The European Court of Justice on Thursday fined Hungary €200 million for breaking the EU’s asylum laws and ignoring an earlier judgment.
The Luxembourg court first ruled in December 2020 that Hungary had failed to comply with the bloc’s rules on the treatment of migrants by “unlawfully detaining” asylum seekers and deporting them before they could appeal the rejection of their applications, ordering Budapest to make changes to its policies.
Hungary ignored the judgment, which the ECJ described in a statement on Thursday as “deliberately evading the application of the EU common policy.”
Budapest’s inaction “constitutes an unprecedented and exceptionally serious breach of EU law,” the court said.
Along with the €200 million fine, Hungary will be fined an additional €1 million per day that it fails to comply with the court’s judgment.
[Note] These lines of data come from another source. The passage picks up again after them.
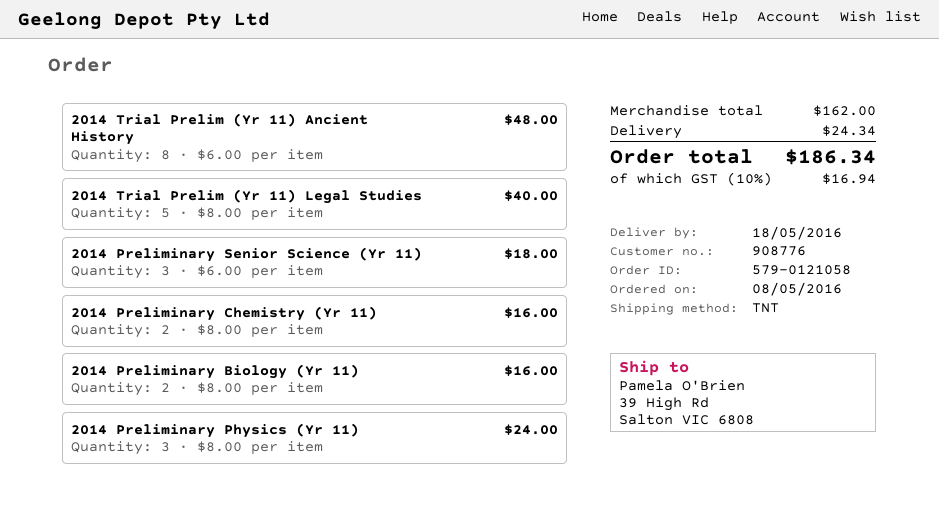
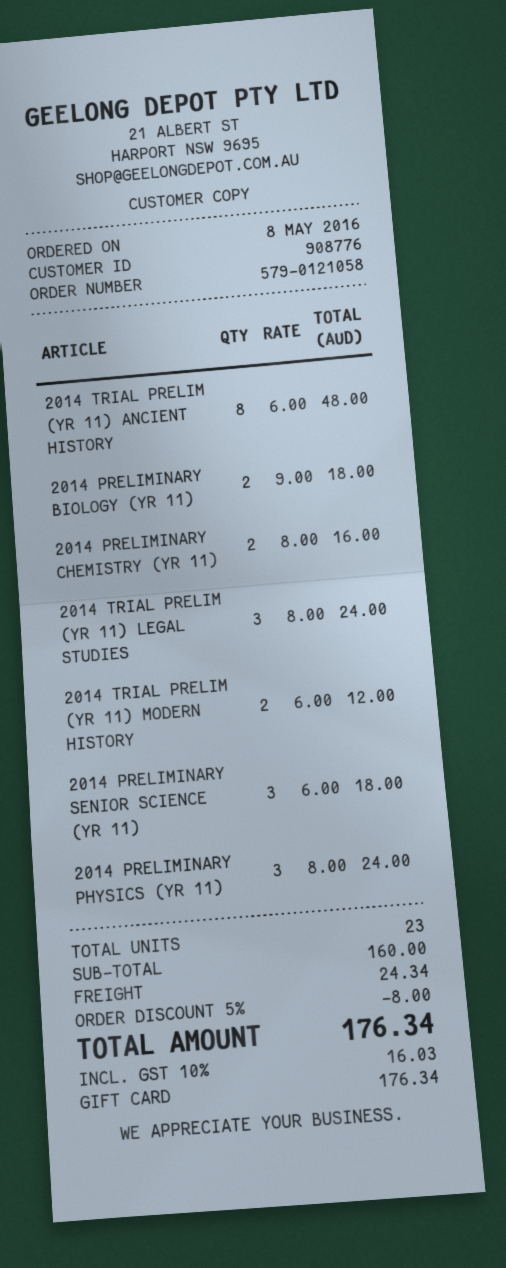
2014 Trial Prelim (Yr 11) Legal Studies: 5 x 8.00 = 40.00 -> 3 x 8.00 = 24.00
2014 Preliminary Biology (Yr 11): 2 x 8.00 = 16.00 -> 2 x 9.00 = 18.00
2014 TRIAL PRELIM (YR 11) MODERN HISTORY: none -> 2 x 6.00 = 12.00
subtotal: 162.00 -> 160.00
discount: none -> 5% = 8.00
tax: 10% = 16.94 -> 10% = 16.03
total: 186.34 -> 176.34

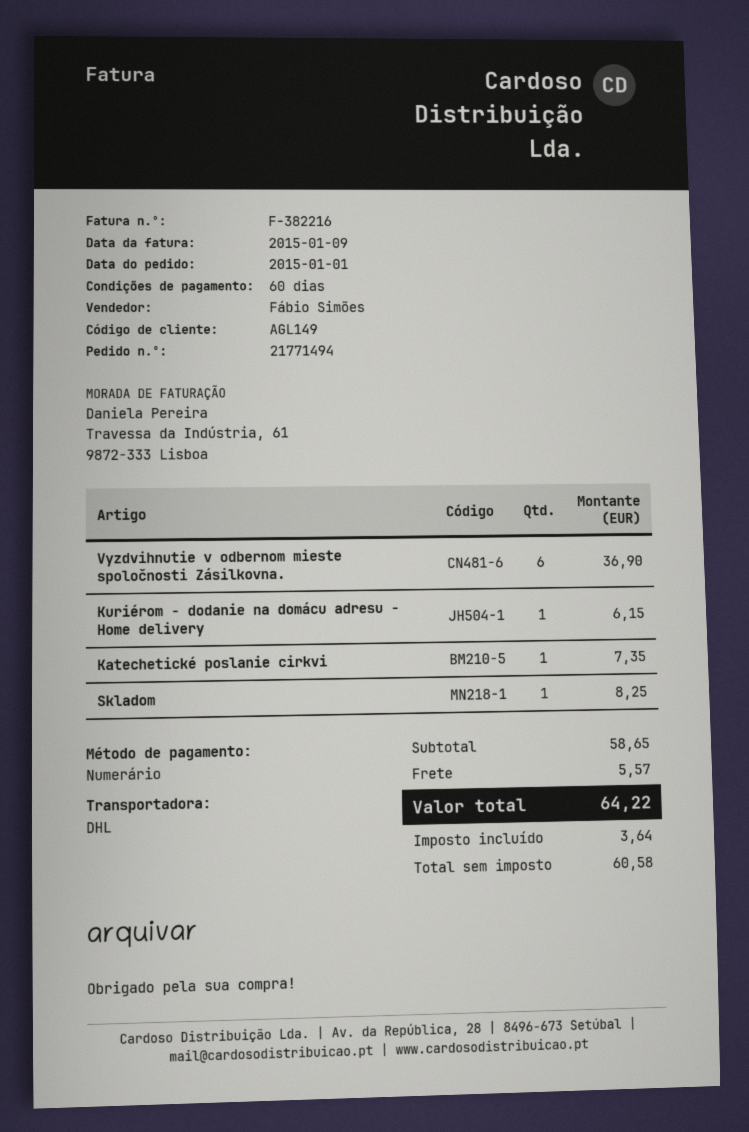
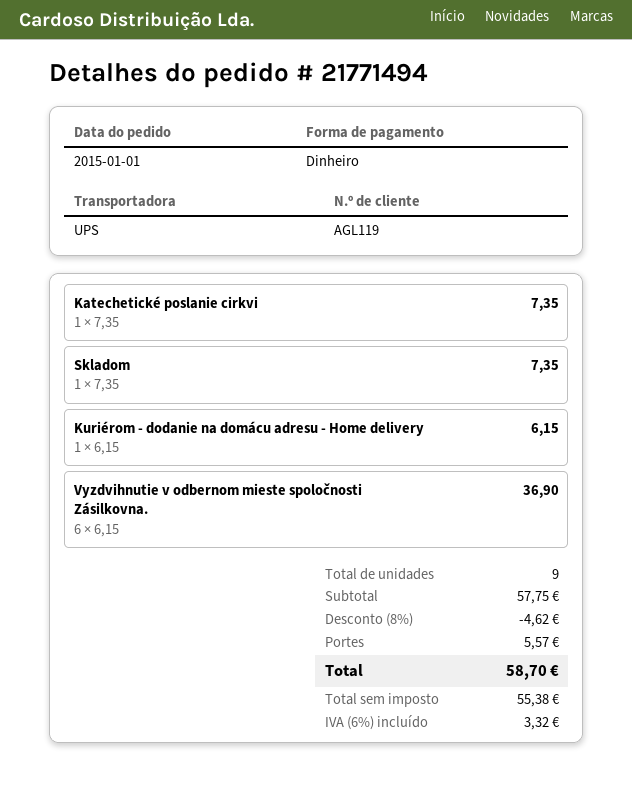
customer number: AGL149 -> AGL119
shipping method: DHL -> UPS
Skladom: 1 for 8.25 -> 1 for 7.35
subtotal: 58.65 -> 57.75
discount: none -> 8% = 4.62
net: 60.58 -> 55.38
tax: 3.64 -> 3.32
total: 64.22 -> 58.70

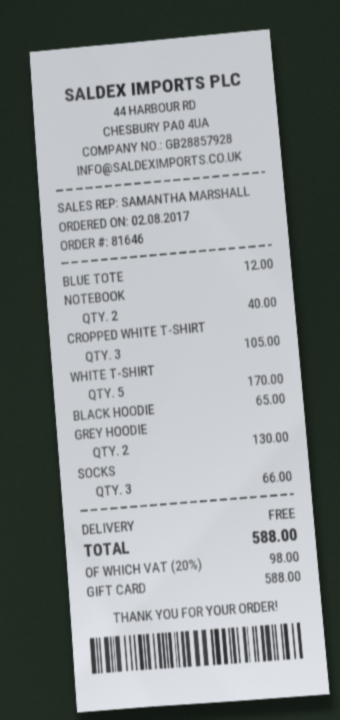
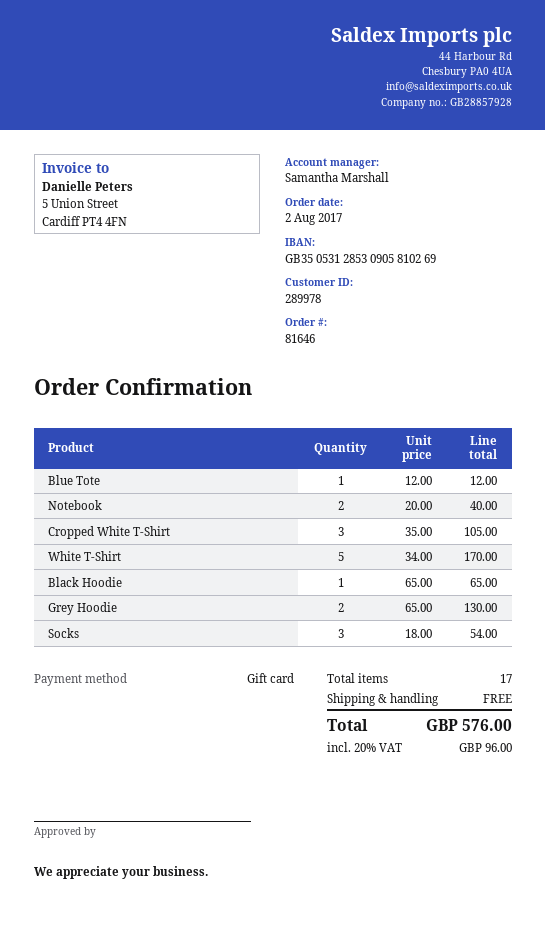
SOCKS: 3 for 66.00 -> 3 for 54.00
tax: 20% = 98.00 -> 20% = 96.00
total: 588.00 -> 576.00

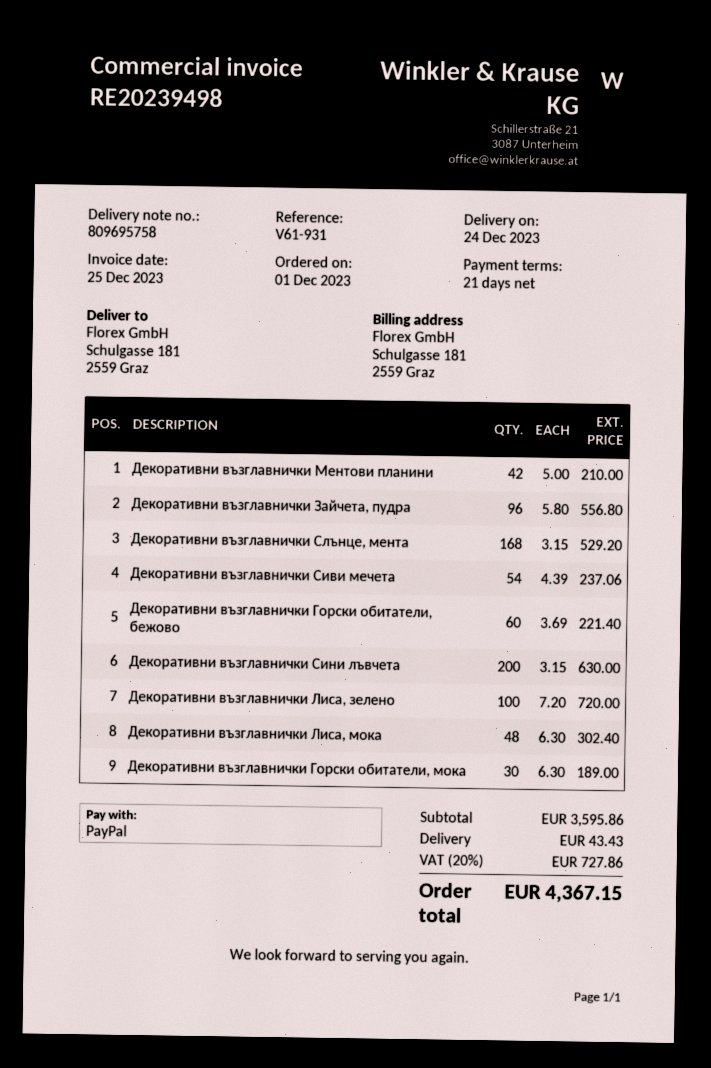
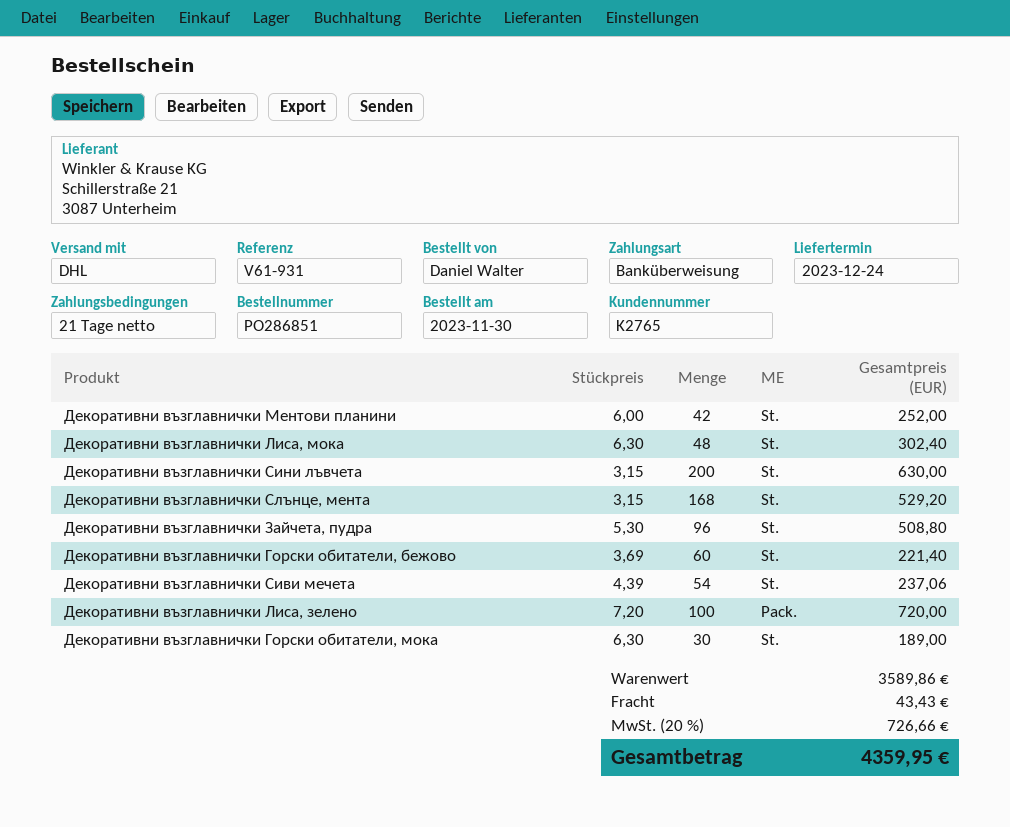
order date: 2023-12-01 -> 2023-11-30
payment method: PayPal -> bank transfer
Декоративни възглавнички Ментови планини: 42 x 5.00 = 210.00 -> 42 x 6.00 = 252.00
Декоративни възглавнички Зайчета, пудра: 96 x 5.80 = 556.80 -> 96 x 5.30 = 508.80
subtotal: 3595.86 -> 3589.86
tax: 20% = 727.86 -> 20% = 726.66
total: 4367.15 -> 4359.95

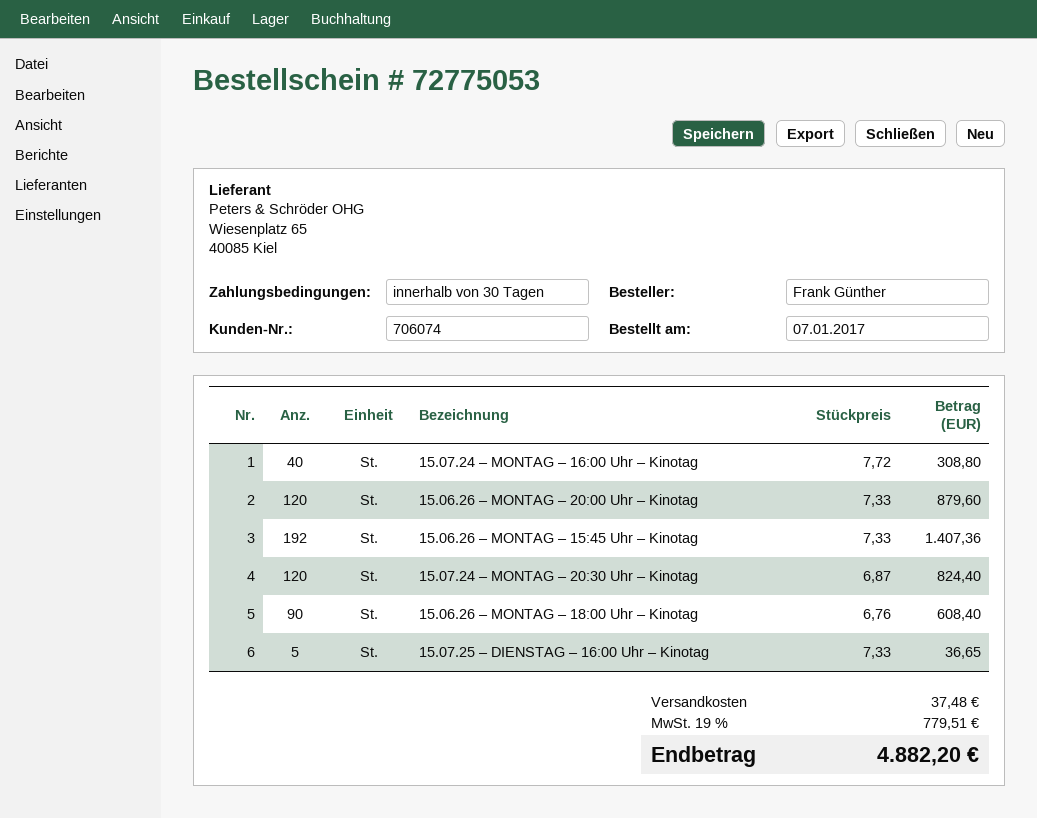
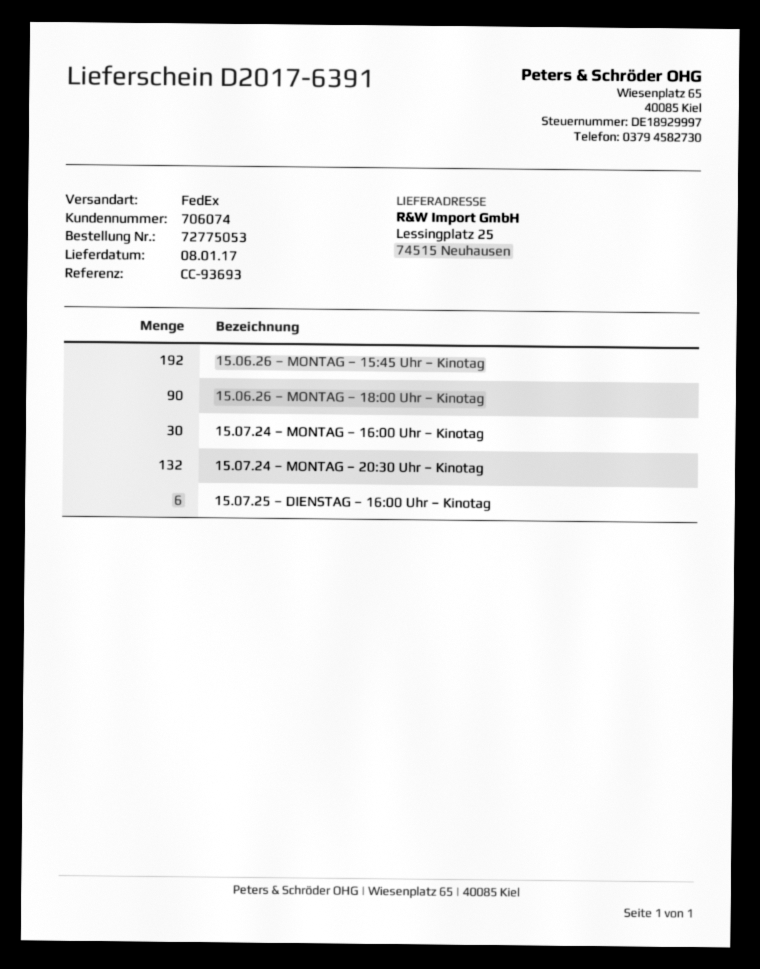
15.07.24 – MONTAG – 16:00 Uhr – Kinotag: 40 -> 30
15.06.26 – MONTAG – 20:00 Uhr – Kinotag: 120 -> none
15.07.24 – MONTAG – 20:30 Uhr – Kinotag: 120 -> 132
15.07.25 – DIENSTAG – 16:00 Uhr – Kinotag: 5 -> 6

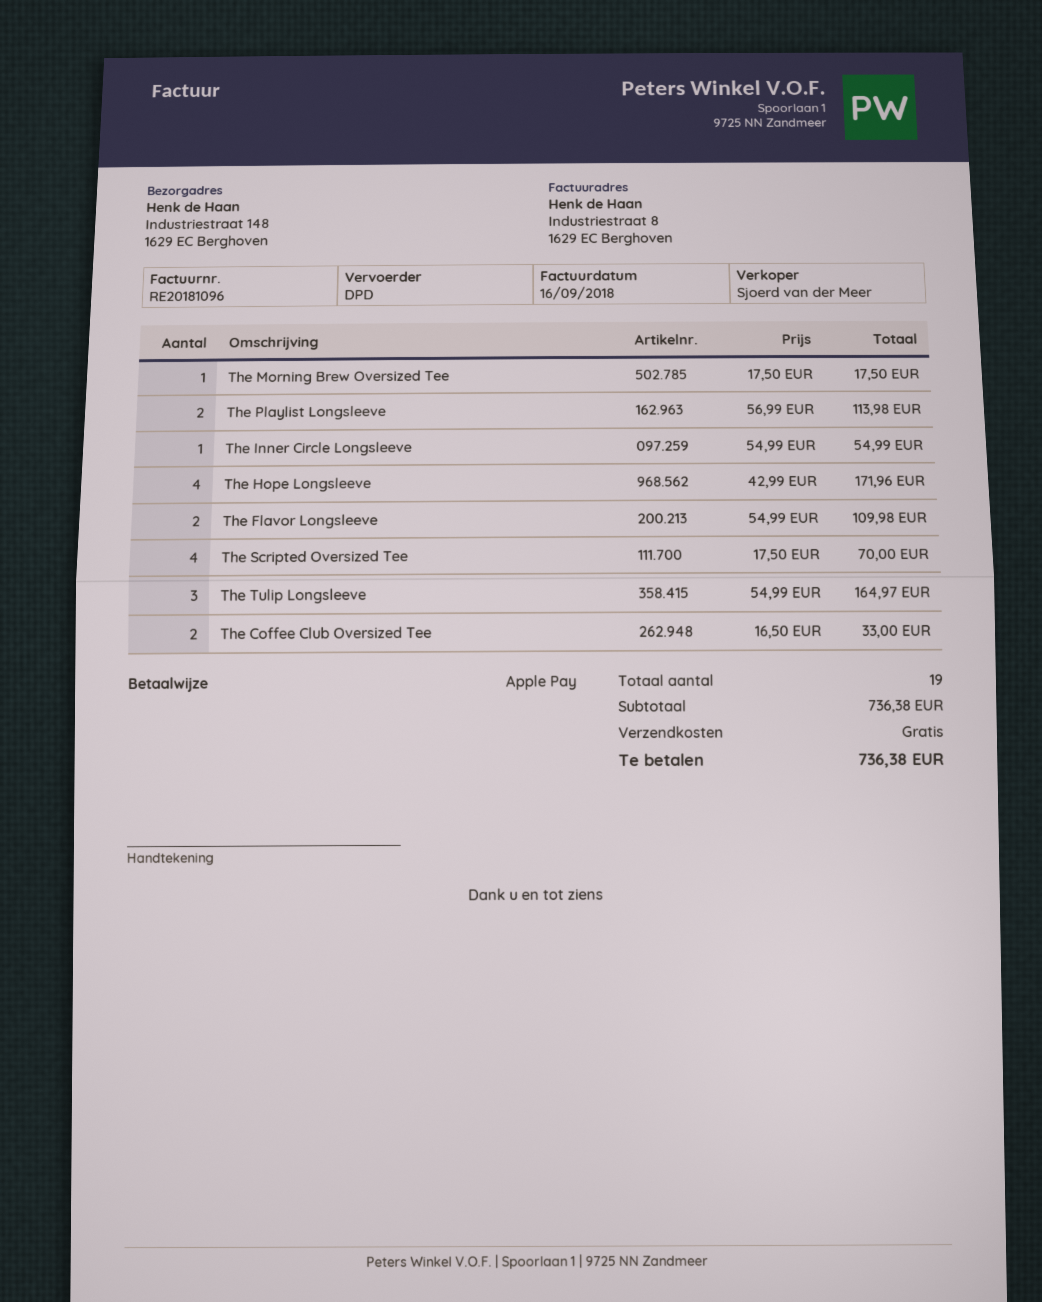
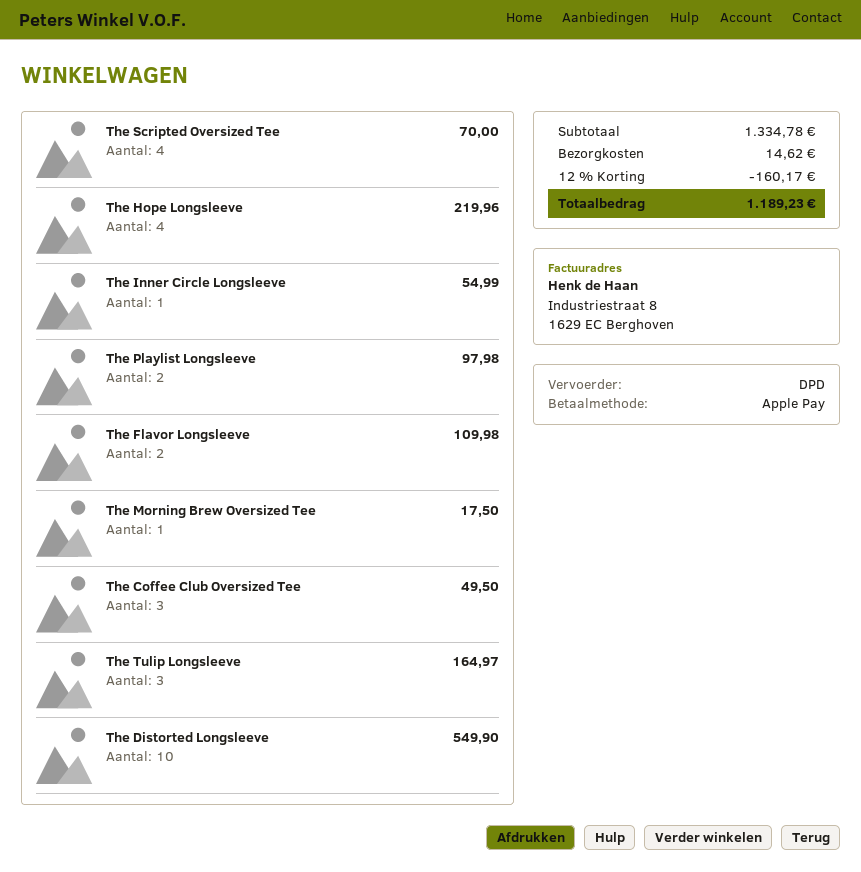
The Playlist Longsleeve: 2 for 113.98 -> 2 for 97.98
The Hope Longsleeve: 4 for 171.96 -> 4 for 219.96
The Coffee Club Oversized Tee: 2 for 33.00 -> 3 for 49.50
The Distorted Longsleeve: none -> 10 for 549.90
subtotal: 736.38 -> 1334.78
discount: none -> 12% = 160.17
shipping: 0.00 -> 14.62
total: 736.38 -> 1189.23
If Budapest refuses to pay the fines, they can be deducted from its share of the EU budget, as was the case with Poland.
Hungarian Prime Minister Viktor Orbán lashed out at Thursday’s judgment, calling it “outrageous and unacceptable” in a post on X.
“It seems that illegal migrants are more important to the Brussels bureaucrats than their own European citizens,” he added.
Hungary has taken a hard line on asylum seekers entering the country, with Orbán’s government passing a law in 2020 forcing migrants to first apply for protection at embassies outside its borders.